Table 5. Prefix-vocabulary classes of modest complexity

We summarize the results of Sect. 4 here.

Table 6. Prefix-vocabulary classes of modest complexity in which their satisfiability problem is in FPT with respect to some parameter.

1.2 Appendix 2

In this appendix, we reproduce the proofs of some theorems.

Proof

(Theorem 3) Using the same idea of Theorem 2, and the finite model property from Lemma 1(ii), we can describe an fpt-reduction from p-(qr+vs)-SAT\(([\text {all}, (\omega )]_{=})\) to p-SAT.

For a satisfiable formula \(\varphi \in [\text {all}, (\omega )]_{=}\) with at most \(m = \text {vs}(\varphi )\) monadic relation symbols and quantifier rank \(q = \text {qr}(\varphi )\), there is a model with at most \(q \cdot 2^m\) elements by Lemma 1(ii). The number of steps on the conversion will be bounded by \(O((q\cdot 2^m)^q \cdot n)\) where n is the formula size. Each atomic formula will be converted into a propositional variable, and this number is a function of q and m. Hence the whole process can be done in FPT.    \(\square \)

Proof

(Theorem 4) Let \(\varphi \) be a satisfiable formula in \([\exists ^*\forall ^*, \text {all}]\) in the form \(\exists x_1 \cdots \exists x_k \forall y_1 \cdots \forall y_{\ell } \psi \). By Lemma 1(iii), \(\varphi \) has a model of size at most \(k \le \text {qr}(\varphi )\). Then it will be necessary at most \(\text {vs}(\varphi ) \cdot k^{\text {ar}(\varphi )}\) propositional variables to represent the whole structure data. Applying the propositionalization described in Theorem 2, we will produce a satisfiable propositional formula with the number of variables bounded by \(g(\text {qr}(\varphi ), \text {vs}\varphi ), \text {ar}_{\varphi })\), for some computable function g. Clearly, this reduction can be done in FPT.

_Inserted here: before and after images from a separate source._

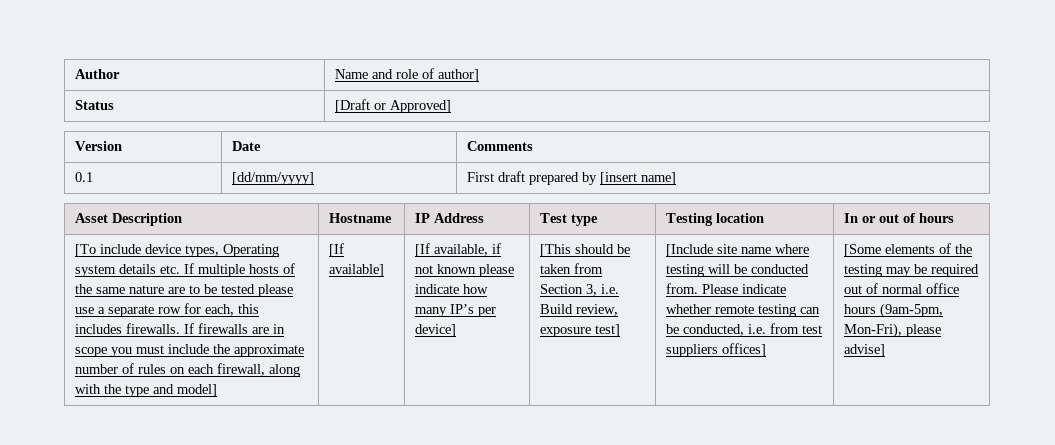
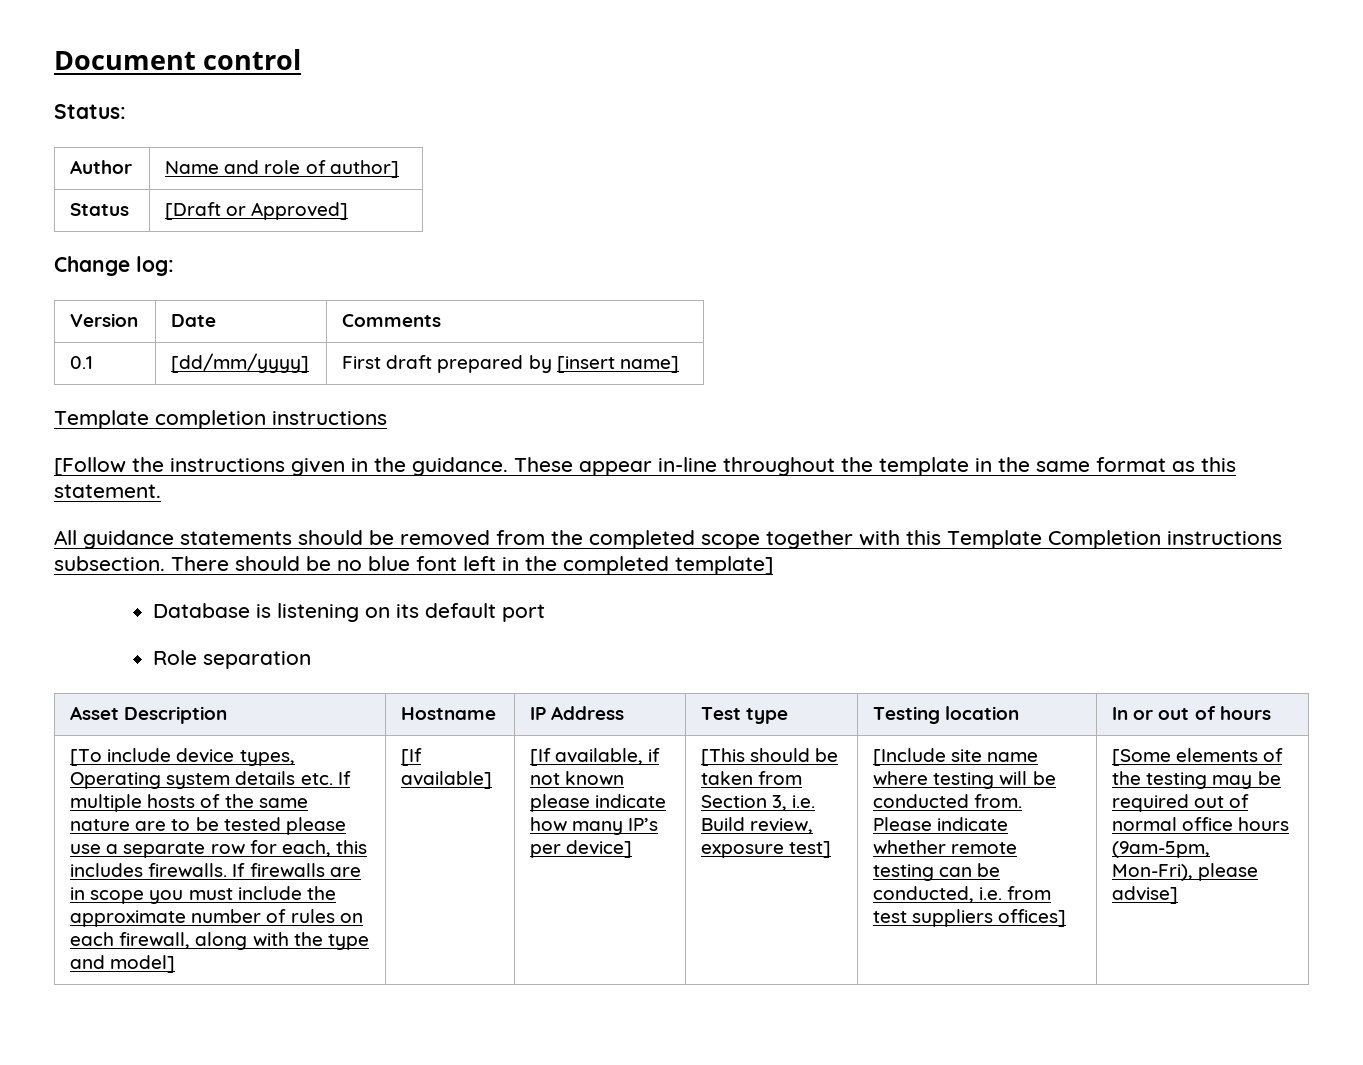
+ Document control
+ Status:
+ Change log:
+ Template completion instructions
+ [Follow the instructions given in the guidance. These appear in-line throughout the template in the same format as this statement.
+ All guidance statements should be removed from the completed scope together with this Template Completion instructions subsection. There should be no blue font left in the completed template]
+ Database is listening on its default port
+ Role separation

The same argument can be applied to the Ramsey’s class \([\exists ^*\forall ^*, \text {all}]_{=}\).    \(\square \)

Proof

(Theorem 5) We will consider the satisfiability problem of \([\exists ^*\forall ^2\exists ^*,\text {all}]\). Let \(\varphi := \exists x_1 \cdots \exists x_k \forall y_1 \forall y_2 \exists z_1 \cdots \exists z_{\ell } \psi \) be a first-order formula in a vocabulary with \(\text {vs}(\varphi )\) relation symbols of maximum arity \(\text {ar}(\varphi )\). By Lemma 1(iv), there is a model of size bounded by \(s := 4^{10 \cdot \text {vs}(\varphi ) \cdot \ell ^2 \cdot 2^{\text {ar}(\varphi )} \cdot (k+1)^{\text {ar}(\varphi )+4}} + k\) that satisfies \(\varphi \). Considering the propositionalization, the number of propositional variables will be bounded by \(\text {vs}(\varphi ) \cdot s^{\text {ar}(\varphi )}\). By structural induction on \(\varphi \), apply the conversion of existential quantifiers into big disjunctions, and universal quantifiers into big conjunctions. Then it introduces one propositional variable to each possible assignment of tuples and relation symbols. This conversion is clearly a function of \(s, \text {vs}(\varphi ), \text {ar}(\varphi )\) and n, the size of \(\varphi \). This lead to an fpt-reduction to p-SAT.

The same argument can be applied to the Ackermann’s class \([\exists ^*\forall \exists ^*, \text {all}]\).    \(\square \)